Relative quantification method: Relative quantification is used to quantification of gene expression is to calculate the relative gene expression level compared to the reference gene. Compared with the absolute quantification, the value calculated with this method is a relative value, not the copy number of gene transcription. But at the same time, this method eliminate the need for steps such as building a standard curve, the operating method is relatively simple and time-saving. Statistical results showed that the results of this method is very reliable in gene expression variation analysis. During the relative quantitative analysis, the following areas are optimized in order to ensure reliable results.

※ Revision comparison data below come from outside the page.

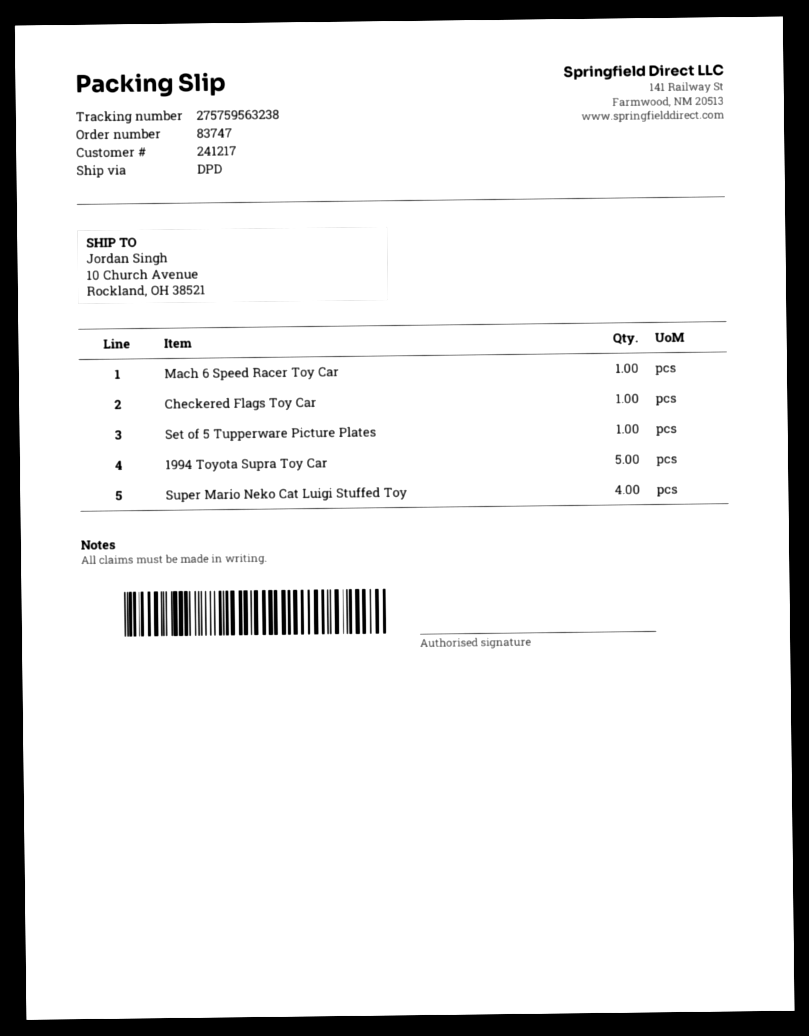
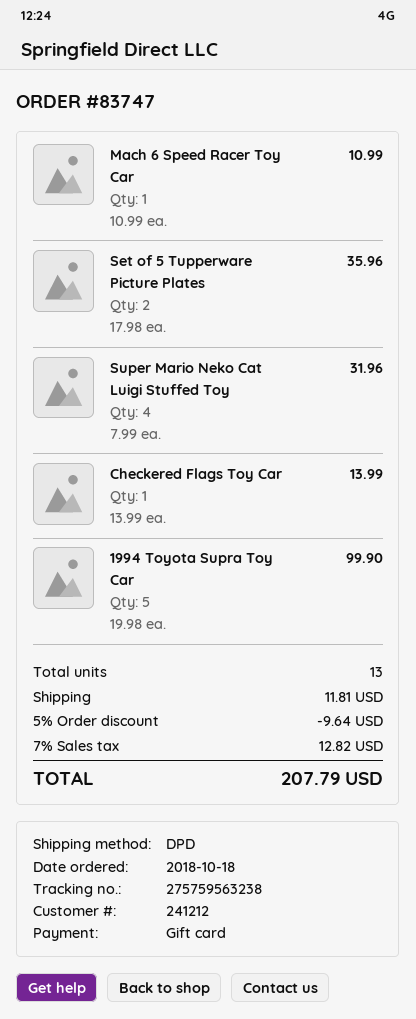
customer number: 241217 -> 241212
Set of 5 Tupperware Picture Plates: 1 -> 2

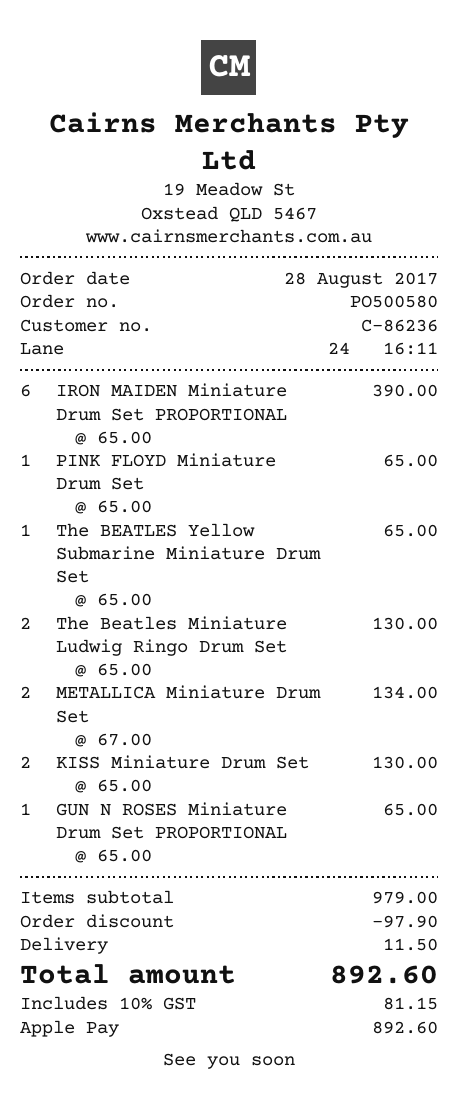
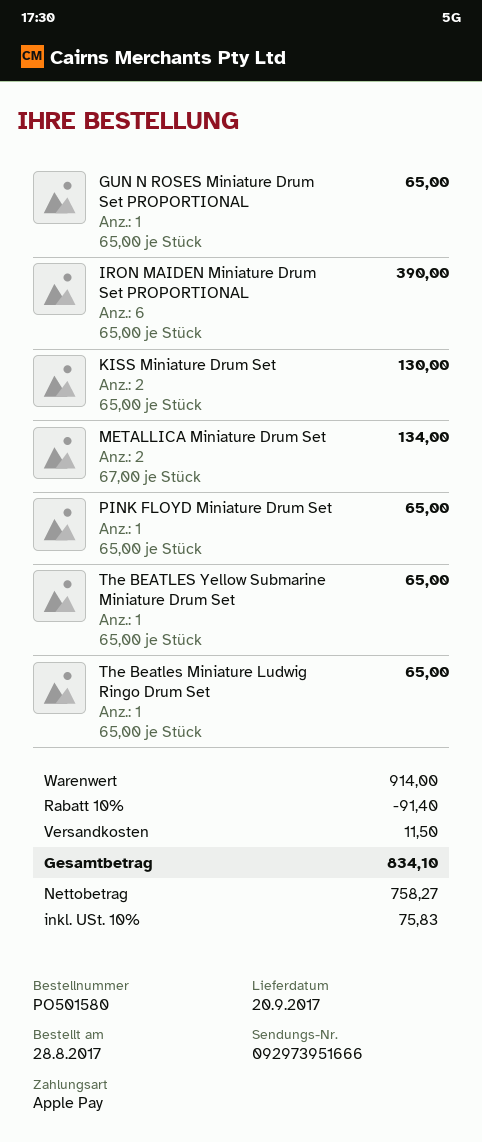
order number: PO500580 -> PO501580
The Beatles Miniature Ludwig Ringo Drum Set: 2 x 65.00 = 130.00 -> 1 x 65.00 = 65.00
subtotal: 979.00 -> 914.00
discount: 97.90 -> 91.40
tax: 10% = 81.15 -> 10% = 75.83
total: 892.60 -> 834.10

Choice of reference gene: GAPDH, β-actin, 18sRNA are generally selected as reference gene. Taking into account in animal muscle constant expression, the gene in humans, pigs, chickens, ducks and geese and other species is conservative so, β-actin gene was chosen in this study.

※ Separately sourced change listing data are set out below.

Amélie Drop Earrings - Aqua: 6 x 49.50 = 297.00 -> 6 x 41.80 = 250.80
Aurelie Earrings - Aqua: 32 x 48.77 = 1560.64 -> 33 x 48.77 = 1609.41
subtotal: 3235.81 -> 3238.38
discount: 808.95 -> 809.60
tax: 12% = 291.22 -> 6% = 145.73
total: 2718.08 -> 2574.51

The choice of primers: In this study, we have chosen the SYBR Green method, the dye can not only combine with the target sequence but also combine primer dimers and nonspecific amplification products in PCR amplification process. In the primers design process, first consider the intron design and reduce DNA contamination caused by non-specific amplification. To ensure the amplification efficiency between 90-110%, fragment length of primers is within 300 bp and primers were screened.

Construction of standard curve: The curve was constructed with recombinant plasmid as a template in this study. To solve different primer amplification efficiency problem, the ABI 7500 SDS V2.01 Version of the software were used to data analysis, the software can calculate the relative expression value when amplification efficiency is inconsistent.

CONCLUSION

Research has shown that pax-7 gene interacts with pax-3 in embryonic periods and control embryonic development of muscle fiber. Pax-7 gene is related to muscle repair and regeneration of muscle cells in animals after birth. The number of muscle fibers have been identified before birth and pax-7 can repair muscle and make muscle cell regeneration (Seale et al., 2000; Oustanina et al., 2004). Expression study of the pax-7 gene in embryonic and postnatal expression showed that pax-7 gene expression levels were the highest in embryonic periods, decreasing after birth. Pax-7 gene expression of female chicken peaked at 6th week age and at 8th week age in male. It proved that pax-7 gene had the repair function of animal muscle. This need to be further explored. The inconsistent early peak times of expression may be related to different physiological states during early growth and development process.

ACKNOWLEDGEMENTS

This research was supported by National Natural Science Foundation of China (Grant No. 30972088) and Natural Science Foundation of Jiangsu province, China (Grant No. BK2009190).